EXERCISE DETAILS —
Collect all lines containing the word "timestep" from the data.

DATA EXCERPTS —
————
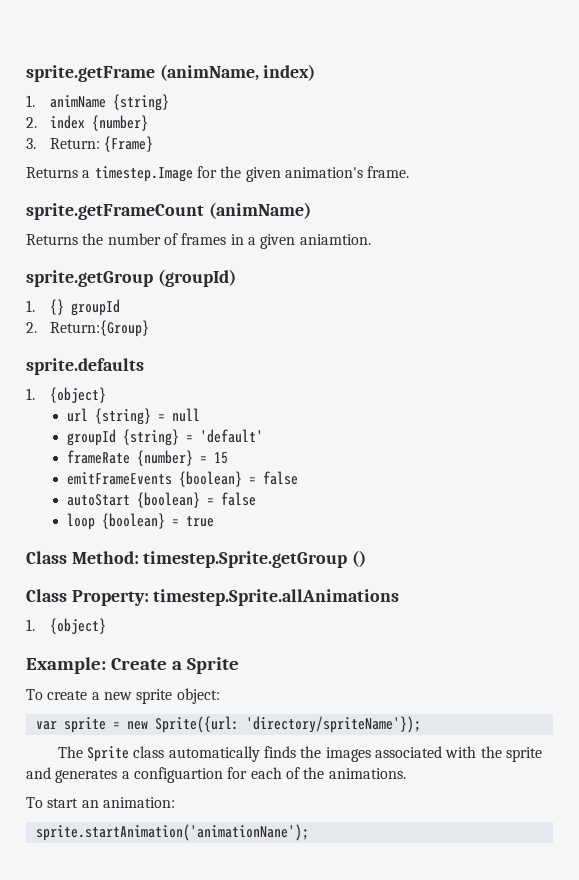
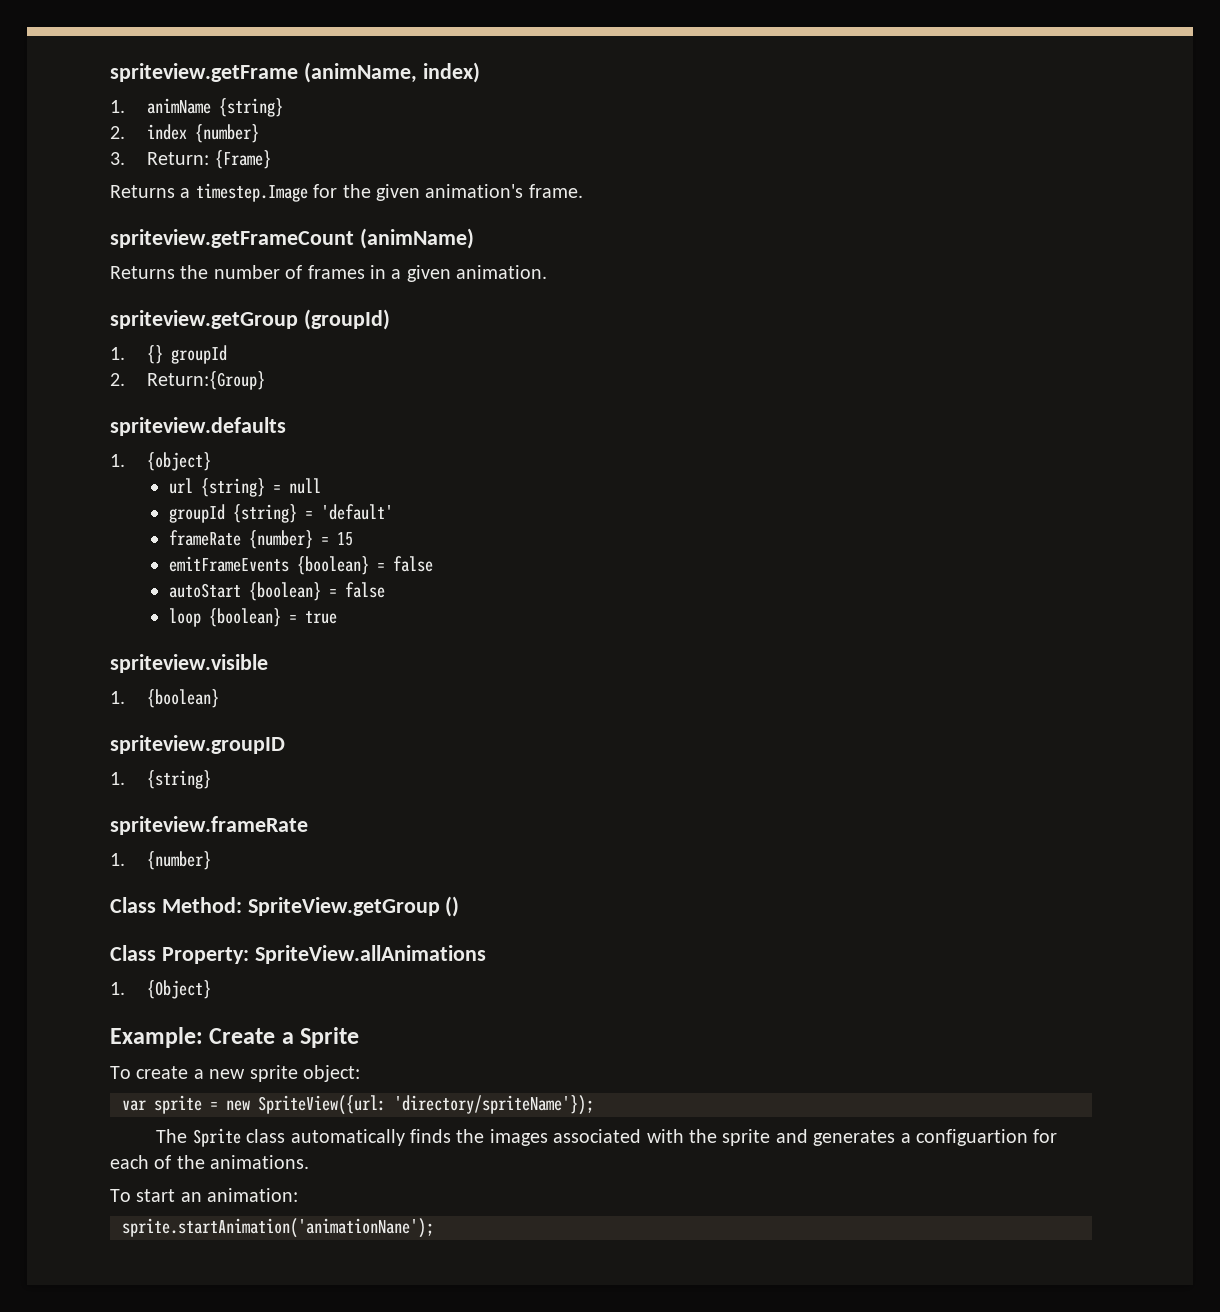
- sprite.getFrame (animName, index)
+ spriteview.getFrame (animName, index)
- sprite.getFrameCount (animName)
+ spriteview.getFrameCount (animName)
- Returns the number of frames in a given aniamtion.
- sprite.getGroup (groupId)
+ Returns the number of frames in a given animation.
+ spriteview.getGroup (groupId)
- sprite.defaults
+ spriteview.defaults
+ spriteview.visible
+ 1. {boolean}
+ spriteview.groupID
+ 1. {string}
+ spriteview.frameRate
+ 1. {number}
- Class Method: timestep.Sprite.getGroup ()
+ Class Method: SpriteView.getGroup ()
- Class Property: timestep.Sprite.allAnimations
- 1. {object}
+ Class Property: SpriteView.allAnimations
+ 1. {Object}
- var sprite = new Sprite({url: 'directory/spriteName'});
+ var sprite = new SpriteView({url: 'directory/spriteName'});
————
WRITTEN REPLY —
- Class Method: timestep.Sprite.getGroup ()
- Class Property: timestep.Sprite.allAnimations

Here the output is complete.